EXERCISE REQUIREMENTS: Once you have located the line containing "- Goroutines blocked" in the material below, return it exactly along with each line after it through the line containing "Markdown code block.".

____________

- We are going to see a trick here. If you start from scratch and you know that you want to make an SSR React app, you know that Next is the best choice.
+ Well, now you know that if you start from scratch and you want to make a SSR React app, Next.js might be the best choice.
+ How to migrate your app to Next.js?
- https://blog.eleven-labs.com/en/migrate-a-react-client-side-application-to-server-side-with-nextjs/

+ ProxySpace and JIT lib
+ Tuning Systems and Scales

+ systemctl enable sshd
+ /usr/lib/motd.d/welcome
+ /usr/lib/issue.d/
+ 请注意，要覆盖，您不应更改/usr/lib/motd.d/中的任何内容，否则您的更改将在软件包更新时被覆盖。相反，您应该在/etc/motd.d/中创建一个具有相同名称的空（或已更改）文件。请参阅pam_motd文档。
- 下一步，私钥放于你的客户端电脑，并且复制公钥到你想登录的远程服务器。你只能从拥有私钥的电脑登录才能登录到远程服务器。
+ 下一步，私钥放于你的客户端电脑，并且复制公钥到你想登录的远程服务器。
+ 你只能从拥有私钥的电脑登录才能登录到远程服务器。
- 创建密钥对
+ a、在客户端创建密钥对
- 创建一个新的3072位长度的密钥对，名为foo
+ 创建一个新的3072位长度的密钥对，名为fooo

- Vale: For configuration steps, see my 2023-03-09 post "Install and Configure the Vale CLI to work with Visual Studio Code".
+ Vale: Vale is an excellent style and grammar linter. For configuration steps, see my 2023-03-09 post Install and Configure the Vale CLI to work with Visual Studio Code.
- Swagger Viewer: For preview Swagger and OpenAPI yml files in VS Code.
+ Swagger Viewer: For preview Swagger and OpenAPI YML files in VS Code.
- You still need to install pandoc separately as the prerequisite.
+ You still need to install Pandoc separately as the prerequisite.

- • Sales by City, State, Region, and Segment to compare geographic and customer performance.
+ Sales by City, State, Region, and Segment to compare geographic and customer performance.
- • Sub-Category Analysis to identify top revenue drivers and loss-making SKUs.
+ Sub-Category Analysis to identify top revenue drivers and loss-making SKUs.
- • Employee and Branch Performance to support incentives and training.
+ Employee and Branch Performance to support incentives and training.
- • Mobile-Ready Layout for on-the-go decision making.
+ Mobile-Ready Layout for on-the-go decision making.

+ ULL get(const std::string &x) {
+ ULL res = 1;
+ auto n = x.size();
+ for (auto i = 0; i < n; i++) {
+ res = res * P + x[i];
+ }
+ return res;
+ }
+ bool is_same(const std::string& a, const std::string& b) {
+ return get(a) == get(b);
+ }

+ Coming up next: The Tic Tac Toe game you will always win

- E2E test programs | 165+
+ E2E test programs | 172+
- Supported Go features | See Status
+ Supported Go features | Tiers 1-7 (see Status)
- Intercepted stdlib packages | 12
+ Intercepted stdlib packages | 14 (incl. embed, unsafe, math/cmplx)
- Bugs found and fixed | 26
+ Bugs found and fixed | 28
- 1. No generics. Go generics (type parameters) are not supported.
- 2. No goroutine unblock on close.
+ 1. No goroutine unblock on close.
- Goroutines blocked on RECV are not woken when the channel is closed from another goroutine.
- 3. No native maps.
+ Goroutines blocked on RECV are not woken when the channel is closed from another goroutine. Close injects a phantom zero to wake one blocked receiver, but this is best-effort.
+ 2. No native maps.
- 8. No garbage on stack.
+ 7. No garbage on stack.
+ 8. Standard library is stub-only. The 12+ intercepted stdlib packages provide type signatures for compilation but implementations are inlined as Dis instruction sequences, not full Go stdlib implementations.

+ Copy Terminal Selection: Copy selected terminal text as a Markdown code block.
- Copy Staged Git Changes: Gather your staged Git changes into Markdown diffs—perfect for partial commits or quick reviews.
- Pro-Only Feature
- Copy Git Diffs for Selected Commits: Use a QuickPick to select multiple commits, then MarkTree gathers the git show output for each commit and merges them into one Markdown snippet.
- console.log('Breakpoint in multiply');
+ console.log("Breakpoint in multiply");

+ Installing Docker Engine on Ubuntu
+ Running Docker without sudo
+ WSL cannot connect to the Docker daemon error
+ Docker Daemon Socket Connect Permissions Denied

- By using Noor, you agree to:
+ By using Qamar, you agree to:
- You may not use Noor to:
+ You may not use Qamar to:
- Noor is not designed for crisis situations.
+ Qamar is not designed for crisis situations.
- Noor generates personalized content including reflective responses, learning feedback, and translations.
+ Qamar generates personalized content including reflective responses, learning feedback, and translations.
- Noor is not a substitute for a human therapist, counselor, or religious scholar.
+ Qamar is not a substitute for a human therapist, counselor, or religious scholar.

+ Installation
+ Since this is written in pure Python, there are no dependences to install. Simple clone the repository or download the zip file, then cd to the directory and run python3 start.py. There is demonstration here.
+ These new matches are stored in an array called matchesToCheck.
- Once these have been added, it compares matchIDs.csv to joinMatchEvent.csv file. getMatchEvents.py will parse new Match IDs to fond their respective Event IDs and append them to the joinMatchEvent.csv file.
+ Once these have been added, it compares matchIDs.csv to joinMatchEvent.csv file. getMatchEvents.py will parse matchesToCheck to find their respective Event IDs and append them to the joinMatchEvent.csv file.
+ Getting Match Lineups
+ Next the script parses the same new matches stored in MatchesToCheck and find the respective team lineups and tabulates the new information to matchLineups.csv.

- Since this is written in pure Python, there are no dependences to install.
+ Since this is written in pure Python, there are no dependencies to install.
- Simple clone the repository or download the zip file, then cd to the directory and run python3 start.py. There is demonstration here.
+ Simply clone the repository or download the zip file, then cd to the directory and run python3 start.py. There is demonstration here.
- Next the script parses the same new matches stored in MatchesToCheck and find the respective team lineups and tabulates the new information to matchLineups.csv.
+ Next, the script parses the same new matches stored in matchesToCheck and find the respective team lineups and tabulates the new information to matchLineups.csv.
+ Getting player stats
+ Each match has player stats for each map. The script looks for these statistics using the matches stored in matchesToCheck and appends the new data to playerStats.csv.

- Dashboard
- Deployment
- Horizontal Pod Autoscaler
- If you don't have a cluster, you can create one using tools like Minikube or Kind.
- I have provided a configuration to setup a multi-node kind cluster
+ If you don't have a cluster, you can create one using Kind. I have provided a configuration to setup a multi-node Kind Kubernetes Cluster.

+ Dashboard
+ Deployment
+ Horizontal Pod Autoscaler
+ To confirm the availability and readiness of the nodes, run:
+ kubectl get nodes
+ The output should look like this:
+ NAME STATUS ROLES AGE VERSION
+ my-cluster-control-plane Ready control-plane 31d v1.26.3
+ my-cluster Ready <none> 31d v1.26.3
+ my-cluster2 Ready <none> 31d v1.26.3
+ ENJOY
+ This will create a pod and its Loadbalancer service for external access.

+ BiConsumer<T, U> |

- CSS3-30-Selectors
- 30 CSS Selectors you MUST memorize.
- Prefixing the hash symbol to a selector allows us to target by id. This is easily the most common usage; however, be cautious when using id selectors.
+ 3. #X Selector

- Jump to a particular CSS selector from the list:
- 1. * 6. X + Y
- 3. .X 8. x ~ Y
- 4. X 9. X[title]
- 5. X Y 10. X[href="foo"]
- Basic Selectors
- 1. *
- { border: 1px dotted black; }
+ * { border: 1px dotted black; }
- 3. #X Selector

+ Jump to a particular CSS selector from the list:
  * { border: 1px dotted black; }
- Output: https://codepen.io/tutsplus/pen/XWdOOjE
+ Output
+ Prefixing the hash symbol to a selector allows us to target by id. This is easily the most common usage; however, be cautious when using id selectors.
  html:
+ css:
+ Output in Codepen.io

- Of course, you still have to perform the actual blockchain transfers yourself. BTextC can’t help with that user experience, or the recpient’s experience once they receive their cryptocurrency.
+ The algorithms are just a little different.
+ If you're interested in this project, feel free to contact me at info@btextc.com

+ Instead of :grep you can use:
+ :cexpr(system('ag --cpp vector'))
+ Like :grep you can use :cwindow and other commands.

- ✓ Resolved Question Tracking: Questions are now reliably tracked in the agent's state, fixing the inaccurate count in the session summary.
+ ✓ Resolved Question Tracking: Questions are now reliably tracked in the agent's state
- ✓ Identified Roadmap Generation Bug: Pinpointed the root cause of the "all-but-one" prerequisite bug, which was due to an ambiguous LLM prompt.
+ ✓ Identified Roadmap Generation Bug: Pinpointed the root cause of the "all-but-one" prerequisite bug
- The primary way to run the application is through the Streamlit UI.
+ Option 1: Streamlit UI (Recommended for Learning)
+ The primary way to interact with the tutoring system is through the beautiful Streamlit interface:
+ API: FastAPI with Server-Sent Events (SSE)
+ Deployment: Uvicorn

____________

WRITTEN SOLUTION:
- Goroutines blocked on RECV are not woken when the channel is closed from another goroutine.
- 3. No native maps.
+ Goroutines blocked on RECV are not woken when the channel is closed from another goroutine. Close injects a phantom zero to wake one blocked receiver, but this is best-effort.
+ 2. No native maps.
- 8. No garbage on stack.
+ 7. No garbage on stack.
+ 8. Standard library is stub-only. The 12+ intercepted stdlib packages provide type signatures for compilation but implementations are inlined as Dis instruction sequences, not full Go stdlib implementations.

+ Copy Terminal Selection: Copy selected terminal text as a Markdown code block.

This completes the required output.